- IRENA’s latest report on renewable energy costs says renewables remain the lowest cost power generation technologies across the globe
- LCOE for newly built utility scale solar projects declined 13% YoY in 2021 to $0.048 per kWh
- This decline is lower than that of onshore wind that dropped 15% according to the report to $0.033 per kWh and offshore wind 13% to $0.075 per kWh
- Renewable power added in 2021 will save around $55 billion from global energy generation costs in 2022 given the current high fossil fuel prices
Despite supply chain challenges and inflation, the cost of at least 163 GW out of 257 GW renewable energy capacity added in 2021 was more cost competitive than the cheapest coal fired option in G20, with solar PV’s levelized cost of electricity (LCOE) dropping 13%, says the International Renewable Energy Agency (IRENA).
In specific terms, analysts say global weighted average levelized cost of electricity (LCOE) of new utility scale solar PV fell by 13% YoY to $0.048 per kWh, while that of onshore wind it declined 15% to $0.033 per kWh and offshore wind dropped by 13% to $0.075 per kWh. Onshore wind’s LCOE lead comes despite solar’s capital cost being much lower than wind – at $857 per kW for solar compared to $1,325 per kW for wind.
For utility scale solar PV projects, between 2010 to 2021, the global weighted average LCOE went down by 88%, for onshore wind by 68% and offshore wind by 60%.
There was only 1 concentrated solar power (CSP) plant installed in 2021 which led to its LCOE rising 7% YoY to $0.114 per kWh, and between 2010 to 2021, the average weighted LCOE dropped by 68%.
Geographically, it was China where utility scale LCOE for solar reached $0.034 per kWh going down by 89% between 2010 and 2021 and 29% lower than global weighted average of 2021. It was followed by India with $0.035 per kWh and Australia with $0.042 per kWh.
For the US solar market, the utility scale LCOE dropped 8% YoY to $0.055 per kWh, while for Japan it dropped 17% to $0.086 per kWh. Even markets as Türkiye reported $0.064 per kWh value, and Vietnam $0.046 per kWh. One of the largest and brightest European solar markets, Spain reported $0,048 per kWh LCOE.
Calling renewables ‘by far the cheapest form of power today’ and their benefits of providing energy independence from volatile fossil fuel prices, IRENA’s Director- General Francesco La Camera said, “While a temporary crisis response might be necessary in the current situation, excuses to soften climate goals will not hold mid-to-long-term.
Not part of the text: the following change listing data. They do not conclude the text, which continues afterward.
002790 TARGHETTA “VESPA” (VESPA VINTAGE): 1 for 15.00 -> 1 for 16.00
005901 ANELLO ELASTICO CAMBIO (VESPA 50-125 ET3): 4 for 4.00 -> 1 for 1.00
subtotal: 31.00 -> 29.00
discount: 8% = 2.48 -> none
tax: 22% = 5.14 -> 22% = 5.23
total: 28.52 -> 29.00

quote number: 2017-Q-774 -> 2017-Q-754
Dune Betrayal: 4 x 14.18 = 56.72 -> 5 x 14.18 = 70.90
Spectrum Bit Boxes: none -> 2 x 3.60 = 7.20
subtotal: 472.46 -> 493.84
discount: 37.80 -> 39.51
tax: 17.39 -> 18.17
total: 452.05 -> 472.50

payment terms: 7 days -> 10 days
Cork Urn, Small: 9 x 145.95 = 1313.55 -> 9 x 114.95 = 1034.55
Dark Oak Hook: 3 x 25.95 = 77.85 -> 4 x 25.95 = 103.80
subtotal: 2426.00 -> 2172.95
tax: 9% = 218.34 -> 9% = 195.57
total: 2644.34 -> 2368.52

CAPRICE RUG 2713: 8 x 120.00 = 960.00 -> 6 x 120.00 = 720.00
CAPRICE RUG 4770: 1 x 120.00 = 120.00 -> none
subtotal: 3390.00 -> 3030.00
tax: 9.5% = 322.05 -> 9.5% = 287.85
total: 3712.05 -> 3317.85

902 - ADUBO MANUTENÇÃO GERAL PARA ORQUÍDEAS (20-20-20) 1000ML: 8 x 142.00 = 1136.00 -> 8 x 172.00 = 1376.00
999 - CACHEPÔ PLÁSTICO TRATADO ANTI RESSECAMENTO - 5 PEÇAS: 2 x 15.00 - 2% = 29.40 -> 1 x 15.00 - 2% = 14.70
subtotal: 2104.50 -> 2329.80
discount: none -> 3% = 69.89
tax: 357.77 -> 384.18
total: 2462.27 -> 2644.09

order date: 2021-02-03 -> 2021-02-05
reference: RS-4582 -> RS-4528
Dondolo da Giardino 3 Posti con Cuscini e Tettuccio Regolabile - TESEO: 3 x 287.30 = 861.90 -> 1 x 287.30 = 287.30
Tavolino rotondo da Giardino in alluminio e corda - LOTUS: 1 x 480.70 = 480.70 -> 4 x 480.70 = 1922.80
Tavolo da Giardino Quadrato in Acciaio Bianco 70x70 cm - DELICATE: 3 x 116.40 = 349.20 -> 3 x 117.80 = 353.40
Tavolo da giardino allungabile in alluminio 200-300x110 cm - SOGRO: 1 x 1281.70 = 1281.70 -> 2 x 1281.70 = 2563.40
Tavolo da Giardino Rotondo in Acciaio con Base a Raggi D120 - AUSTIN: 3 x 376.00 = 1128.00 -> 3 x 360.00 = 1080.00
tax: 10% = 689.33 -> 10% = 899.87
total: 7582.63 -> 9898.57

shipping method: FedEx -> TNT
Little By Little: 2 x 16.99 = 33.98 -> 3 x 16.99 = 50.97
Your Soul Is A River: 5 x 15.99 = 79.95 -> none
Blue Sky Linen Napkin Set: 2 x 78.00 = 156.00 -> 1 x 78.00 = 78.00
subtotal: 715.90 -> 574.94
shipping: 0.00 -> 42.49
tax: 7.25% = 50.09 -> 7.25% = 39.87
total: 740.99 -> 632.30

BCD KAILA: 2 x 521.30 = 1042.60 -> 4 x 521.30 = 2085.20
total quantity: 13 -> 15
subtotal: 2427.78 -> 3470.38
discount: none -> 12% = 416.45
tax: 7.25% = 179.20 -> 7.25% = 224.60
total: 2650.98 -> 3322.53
Today’s situation is a devastating reminder that renewables and energy saving are the future.”
According to its Renewable Power Generation Costs in 2021 report, IRENA says renewable power added in 2021 will save around $55 billion from global energy generation costs in 2022 given the current high fossil fuel prices. “Between January and May 2022, the generation of solar and wind power may have saved Europe fossil fuel imports in the magnitude of no less than $50 billion, predominantly fossil gas,” states the report.
The report writers believe that not all material cost increases have been passed through into equipment prices and project costs yet, but if these persist at elevated levels the ‘price pressures in 2022 will be more pronounced’. Yet, increases may be dwarfed by overall gains cost-competitive renewables bring when faced with higher fossil fuel prices.
Interestingly, IRENA analysts are the only ones seeing the average LCOE for solar at higher levels than wind onshore, at least when compared with the latest analysis on this topic of Lazard Capital, BNEF and IEA.